Tutto nasce dalla piscina Pellini di Perugia, dove il medico ha nuotato per 100 km, senza mai fermarsi, in vasca corta. Fratini nuota, nuota a lungo, e riesce a farlo per oltre 40 ore consecutive anche in acque libere. Lo scopo è sempre lo stesso: la solidarietà.

Questa volta affronterà il Lago di Garda e le sue correnti imprevedibili nell’oscurità e nel freddo. Questo avviene dopo quasi due anni di preparazione e serratissimi allenamenti.  Alle 6.00, di venerdì 8 settembre, il nuotatore si tufferà dal molo del porto di Salò in direzione San Felice, raggiungendo Desenzano intorno all’ora di pranzo e percorrendo il tratto Sirmione-Peschiera-Lazise entro la mezzanotte. In notturna proseguirà verso Bardolino prima e Garda poi, toccando nella giornata di sabato alcuni approdi tra cui Torri del Benaco, Brenzone, Malcesine, Navene e Torbole. In serata appuntamento a Riva del Garda per poi percorrere l’ultimo tratto scendendo a sud, con l’obiettivo di raggiungere nuovamente Salò nel pomeriggio di domenica. Il medico nuoterà per circa 60 ore senza fermarsi, salvo che per piccole pause tecniche che gli permetteranno di alimentarsi, di sottoporsi a brevi trattamenti di fisioterapia e di poter riposare.
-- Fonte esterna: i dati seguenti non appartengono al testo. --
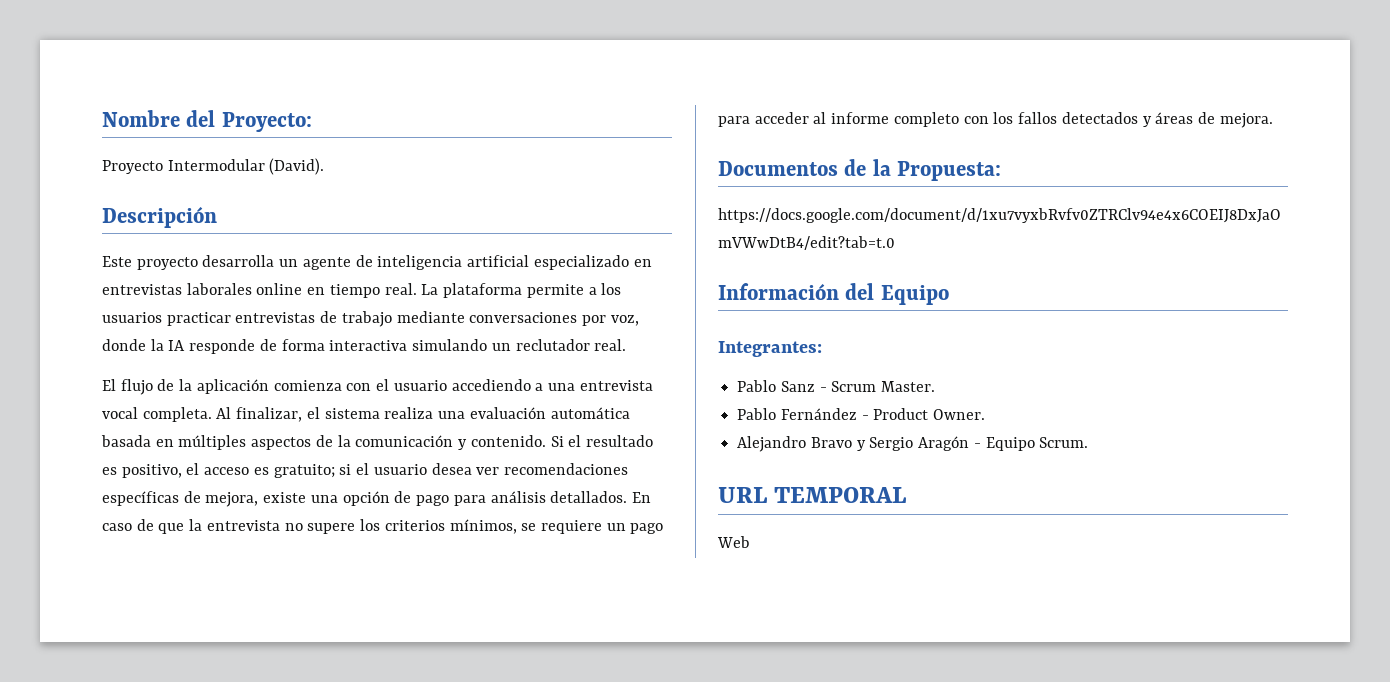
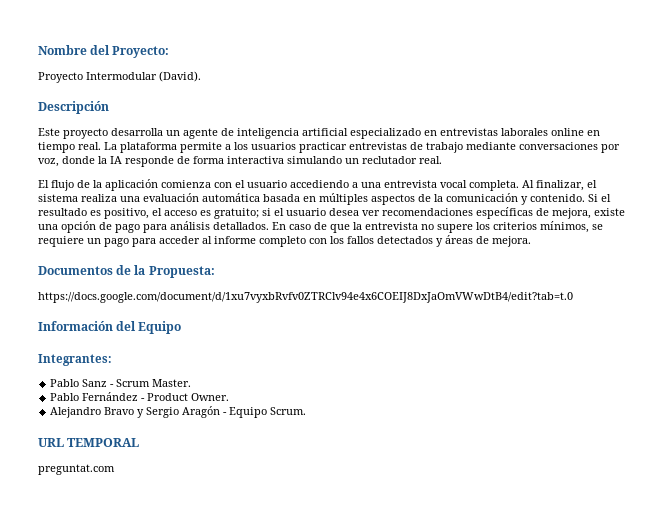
- Web
+ preguntat.com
Il ricavato dalle sponsorizzazioni e dalle attività parallele che verranno realizzate durante l’impresa sarà devoluto all’Associazione, così come le donazioni che potranno essere fatte da chiunque, anche a distanza, durante la 3 giorni di Swim the Garda.
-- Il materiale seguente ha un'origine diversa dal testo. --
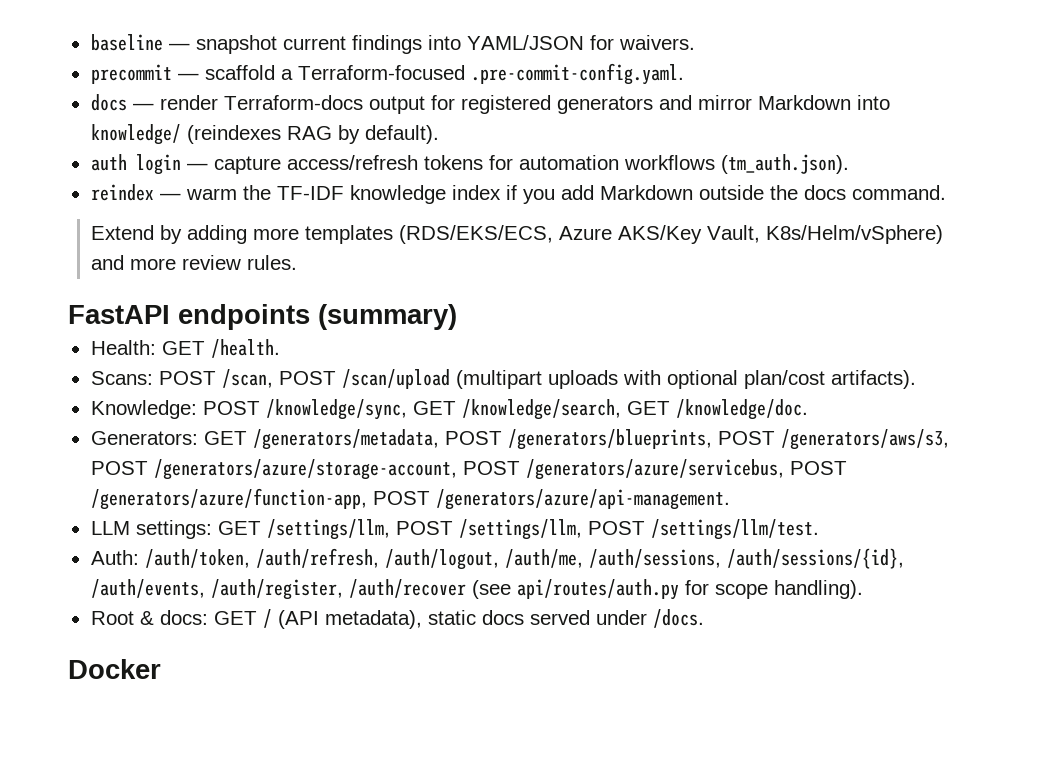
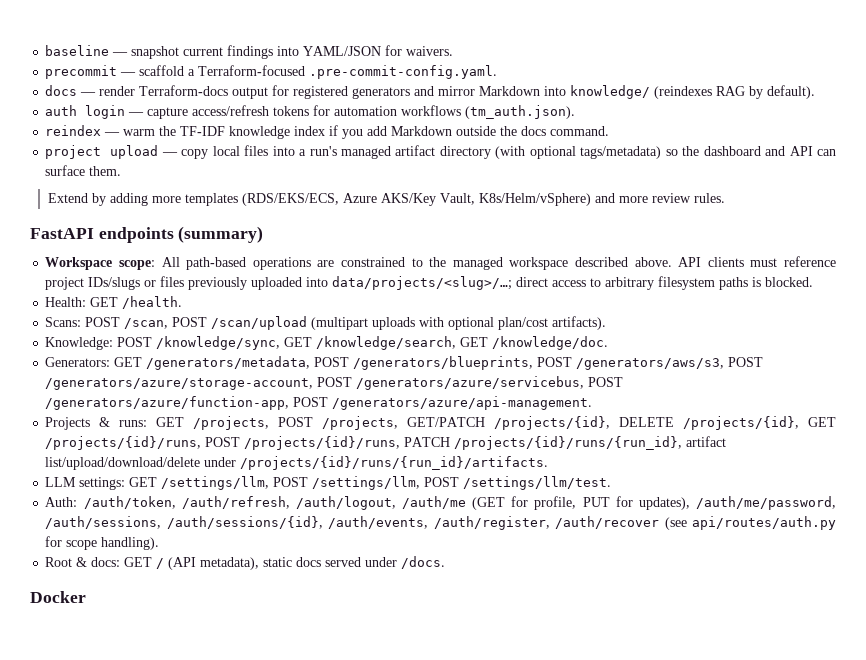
+ project upload — copy local files into a run's managed artifact directory (with optional tags/metadata) so the dashboard and API can surface them.
+ Workspace scope: All path-based operations are constrained to the managed workspace described above. API clients must reference project IDs/slugs or files previously uploaded into data/projects/<slug>/…; direct access to arbitrary filesystem paths is blocked.
+ Projects & runs: GET /projects, POST /projects, GET/PATCH /projects/{id}, DELETE /projects/{id}, GET /projects/{id}/runs, POST /projects/{id}/runs, PATCH /projects/{id}/runs/{run_id}, artifact list/upload/download/delete under /projects/{id}/runs/{run_id}/artifacts.
- Auth: /auth/token, /auth/refresh, /auth/logout, /auth/me, /auth/sessions, /auth/sessions/{id}, /auth/events, /auth/register, /auth/recover (see api/routes/auth.py for scope handling).
+ Auth: /auth/token, /auth/refresh, /auth/logout, /auth/me (GET for profile, PUT for updates), /auth/me/password, /auth/sessions, /auth/sessions/{id}, /auth/events, /auth/register, /auth/recover (see api/routes/auth.py for scope handling).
Saranno coinvolte molte delle delegazioni attive nelle tre regioni che si affacciano sul Lago di Garda ovvero Lombardia, Veneto e Trentino. “Marco ha più volte detto che tenta queste imprese anche per chi, essendo malato, non può compierle - ha sottolineato nel suo intervento da remoto il presidente di AISM Lombardia Damiano Falchetti - e pensare che solo nelle tre regioni che affacciano sul Lago ci sono oltre 35.000 persone con sclerosi multipla la dice lunga su quanto questa iniziativa sia importante. Tantissimi volontari da tutta Italia seguiranno l’impresa e faranno il tifo per Marco”.
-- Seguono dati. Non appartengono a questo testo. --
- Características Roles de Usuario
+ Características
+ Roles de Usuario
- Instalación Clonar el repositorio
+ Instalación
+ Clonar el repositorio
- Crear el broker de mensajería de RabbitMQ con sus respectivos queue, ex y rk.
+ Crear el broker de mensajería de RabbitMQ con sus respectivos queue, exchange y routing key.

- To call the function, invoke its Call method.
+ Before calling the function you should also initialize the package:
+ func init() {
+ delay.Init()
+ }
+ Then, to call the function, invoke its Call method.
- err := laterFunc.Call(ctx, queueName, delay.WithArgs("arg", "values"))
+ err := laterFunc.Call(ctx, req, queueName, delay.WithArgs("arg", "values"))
Il sindaco Andrea Romizi ha espresso la sua ammirazione: “Da tempo Marco Fratini ci regala emozioni fortissime. Quando abbiamo appreso di questa ennesima sfida siamo rimasti di nuovo ammirati per la grandezza dell’obiettivo”. E ancora: “Ribadiamo il nostro pieno sostegno e coinvolgimento soprattutto per lo scopo benefico che ancora una volta Marco intende perseguire aiutando l’Aism. Il suo grande attaccamento alla città ci rende ancor più lieti di presentare al mondo le sue imprese proprio nel palazzo che rappresenta la casa dei perugini” ha concluso il primo cittadino.